How Parents Can Help Their Children Get Physically Fit
By Dr. Antronette Yancey
According to the Centers for Disease Control and the United States Department of Health and Human Services, there has been a dramatic increase nationwide in overweight and obesity among children and adolescents in the last twenty years.
Obesity is a serious health problem. It contributes to many chronic diseases, including:
- heart attack
- stroke
- postmenopausal breast cancer
- colon cancer
- type 2 diabetes mellitus
- gallbladder disease
- polycystic ovary disease
- osteoarthritis
- sleep apnea
- injuries resulting from falls in the elderly.
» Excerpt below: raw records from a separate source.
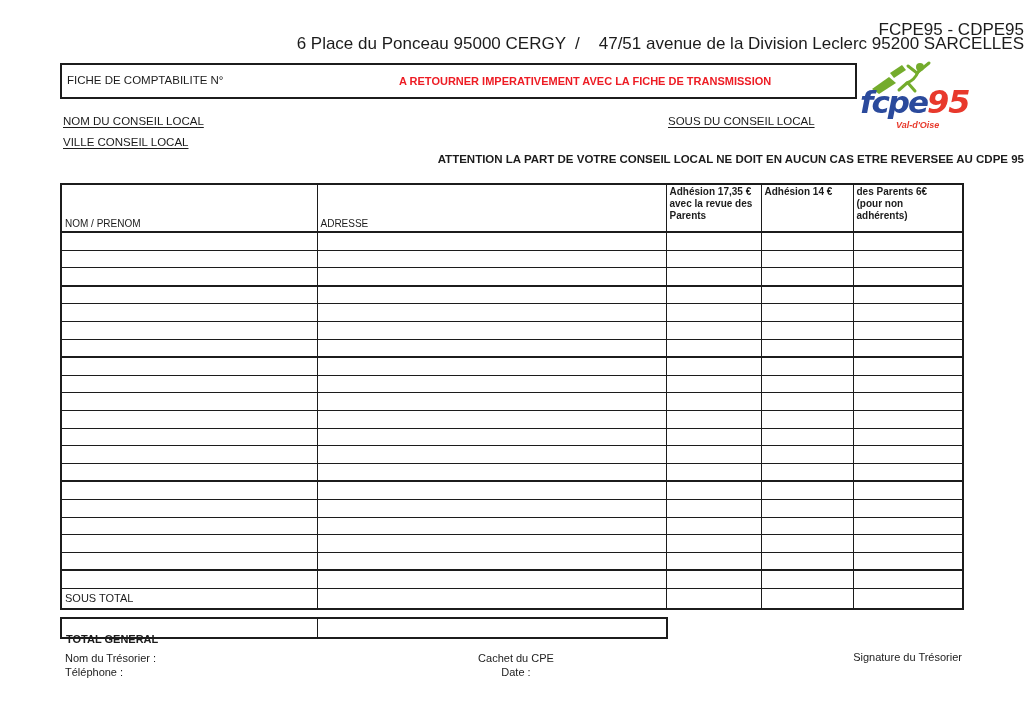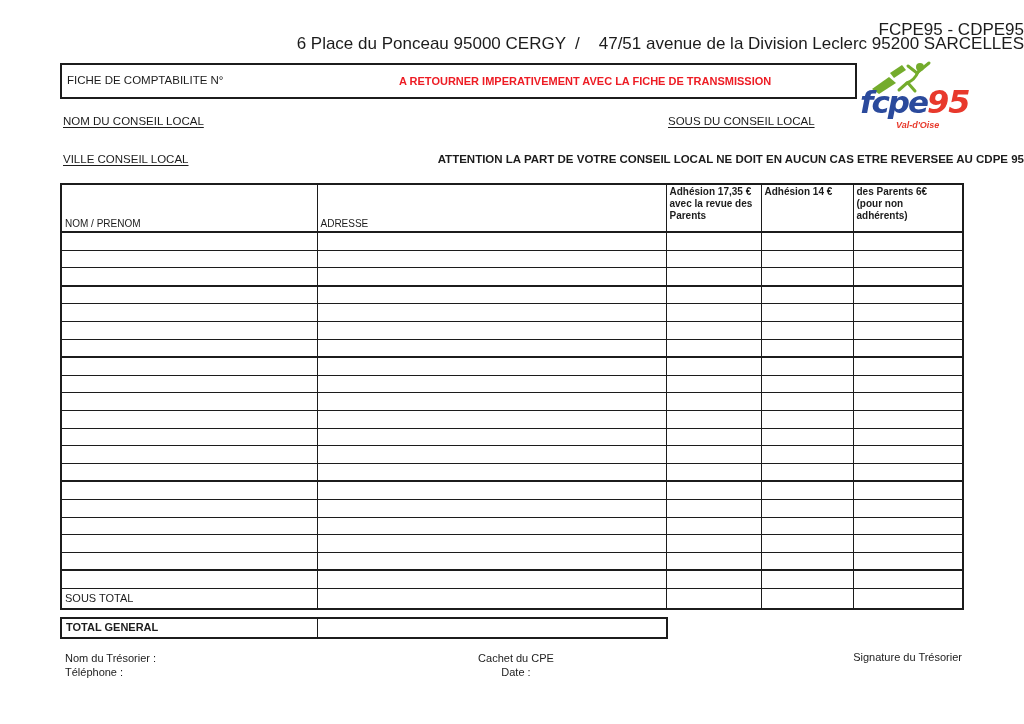--- a/index.html
+++ b/index.html
@@ -19,7 +19,7 @@
   .field{position:absolute;font-size:11.5px;text-decoration:underline;text-underline-offset:2px;}
   .field-nom{left:63px;top:115px;}
   .field-code{left:668px;top:115px;}
-  .field-ville{left:63px;top:153px;}
+  .field-ville{left:63px;top:136px;}
   .warning{position:absolute;left:0;top:153px;width:100%;text-align:right;font-size:11.5px;font-weight:bold;}
   
   .logo{position:absolute;top:62px;right:58px;width:106px;height:78px;}

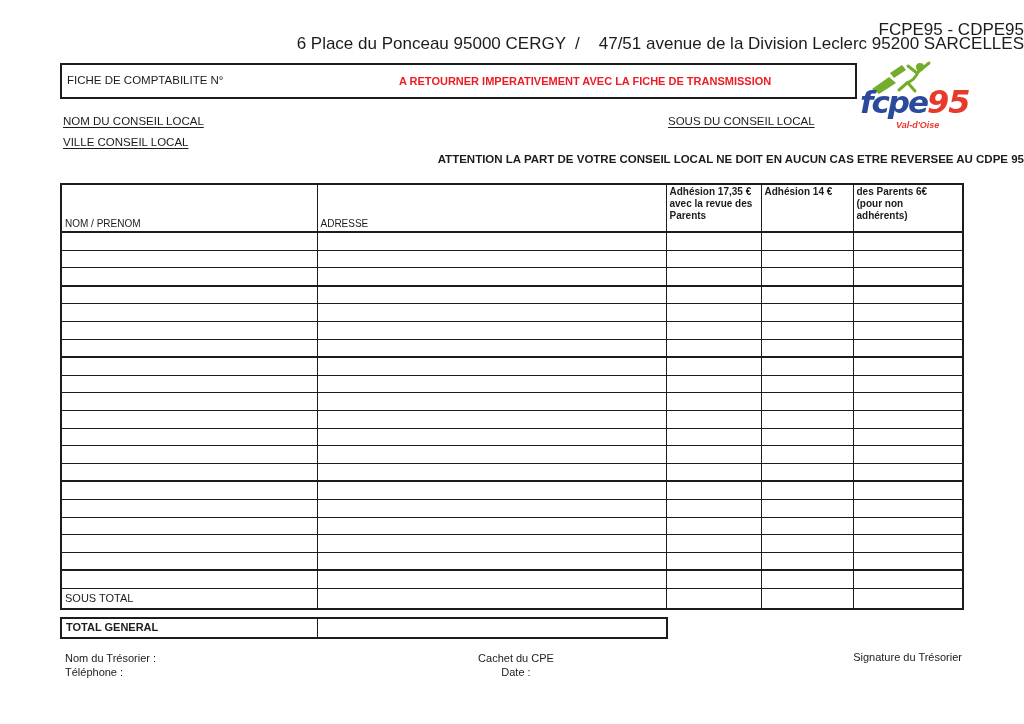--- a/index.html
+++ b/index.html
@@ -50,7 +50,7 @@
   .members-table .sous-total td{height:19px;font-size:11px;vertical-align:middle;}
   
   .total-box{position:absolute;left:60px;top:617px;width:604px;height:18px;border:2px solid var(--ink);display:flex;}
-  .total-label{width:251px;border-right:1px solid var(--ink);font-size:11px;font-weight:bold;padding:2px 0 0 4px;}
+  .total-label{width:251px;border-right:1px solid var(--ink);font-size:11px;font-weight:bold;padding:14px 0 0 4px;}
   .total-value{flex:1;}
   
   .footer-left{position:absolute;left:65px;top:651px;font-size:11px;line-height:14px;}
A conservative estimate is that 300,000 deaths per year may be attributable to obesity, physical inactivity, and poor diet. The combination of poor diet and physical inactivity may soon surpass tobacco as the leading cause of preventable mortality.
The costs of obesity are high. In the year 2000, the total annual cost associated with obesity in the United States was $117 billion ($61 billion in direct costs, including healthcare; $56 billion in indirect costs, including lost productivity and earnings lost). In addition to concern for children's wellbeing, there are clear economic implications to the rise in childhood obesity.
What can parents do?
- Participate in children's physical activities--don't just "command" them to be active, and work with them to find activities that they enjoy. Parents who regularly play with their children and provide transportation to activities have more active kids. Children "forced" to exercise tend to be less active as adults.
- Replace sedentary activities (watching television and playing video and computer games) with more energy expending activities.
- Advertisements are the major connection between television and obesity. If your children must watch TV, show videos or non-commercial programs (e.g., public television station programs) in preference to commercial TV. The American Academy of Pediatrics recommends no more than 2 hours of TV per day.
- Offer your children only the recommended portion size so they aren't encouraged to eat more than necessary, and allow them to request seconds if they're still hungry.
- Do not insist that children "clean their plates." If their "eyes are bigger than their stomachs," store the food for later consumption.
- Substitute a bowl of fresh fruit, snack packs of raisins, nuts, or other healthy alternatives instead of a candy bowl or cookie jar.
- Be a positive role model for children and youth by participating in physical activity, eating healthfully and communicating consistent and positive messages that physical activity and eating healthy foods is enjoyable and important. Create opportunities for this modeling, e.g., by incorporating structured exercise breaks (simple dance aerobic moves to music) into PTA and school board meetings that teachers might also emulate in their classrooms (such as the International Life Sciences Institute's Take 10! program).
- Support legislation and policy that: 1) increases amount and quality of physical education and nutrition education mandated for school aged children, 2) increases the number of trained physical education and nutrition education teachers, 3) increases space and equipment allocations for physical education activities, and 4) decreases physical education class sizes.
- Encourage your child's school to implement nutritional standards for foods sold outside of the federal meal program.